Ses évaluations de rendement montrent également qu’il est un policier « tout à fait exemplaire qui fait preuve de beaucoup de compétence dans son travail », soutient-elle. De plus, son crime n’a pas été commis dans le cadre de ses fonctions et son risque de récidive est « extrêmement faible », ajoute-t-elle.

Compte tenu des « nombreux » facteurs atténuants, la défense demande de lui imposer une absolution conditionnelle et une probation d’un an. Une absolution permet à un délinquant d’éviter de conserver un casier judiciaire. Une telle peine l’aiderait certainement à conserver son emploi, sans que ce soit automatique.

Selon la défense, une absolution n’est pas contraire à l’intérêt public et n’est pas susceptible d’amoindrir la confiance du public dans l’administration de la justice, un des critères clés dans la loi.

Le procureur de la Couronne insiste pour sa part sur les conséquences « majeures » du crime sur la victime, l’intimidation en salle de cour et l’importance de dénoncer le « fléau » des agressions sexuelles. « Il faut que les gens comprennent que ça ne se fait pas. Ce n’est pas parce qu’on prend de l’alcool qu’on peut poser ce genre de gestes-là », a plaidé MBlais.

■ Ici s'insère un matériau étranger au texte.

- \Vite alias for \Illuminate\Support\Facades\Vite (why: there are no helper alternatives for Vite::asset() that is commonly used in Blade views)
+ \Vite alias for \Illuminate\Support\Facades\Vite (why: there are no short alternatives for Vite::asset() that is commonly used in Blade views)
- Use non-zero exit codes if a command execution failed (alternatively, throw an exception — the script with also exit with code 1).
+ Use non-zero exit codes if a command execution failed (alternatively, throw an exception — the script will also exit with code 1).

« Je pense que la société doit s’attendre à ce qu’un policier respecte la loi dans sa vie personnelle. Il a beau être le meilleur policier au monde, si dans sa vie personnelle, il ne respecte pas les lois… […] De penser qu’un policier ne respecte pas les lois, ça peut être choquant », a plaidé MBlais.

Pour Gabrielle Caron, une telle affaire envoie malheureusement aux victimes le message que ça ne « sert à rien » de porter plainte, alors que les dénonciations publiques se multiplient sur les réseaux sociaux. Elle assure toutefois que les intervenantes sont prêtes à écouter et à guider les victimes. L'organisme Trêve pour Elles n'offre temporairement pas les services d'accompagnement judiciaire en raison de la pandémie, mais réfère les victimes aux Centres d'aide aux victimes d'actes criminels (CAVAC).

La cause revient au mois d’août pour la suite de la demande en dédommagement de la victime, qui réclame 100 000 $ en perte de revenus à son agresseur.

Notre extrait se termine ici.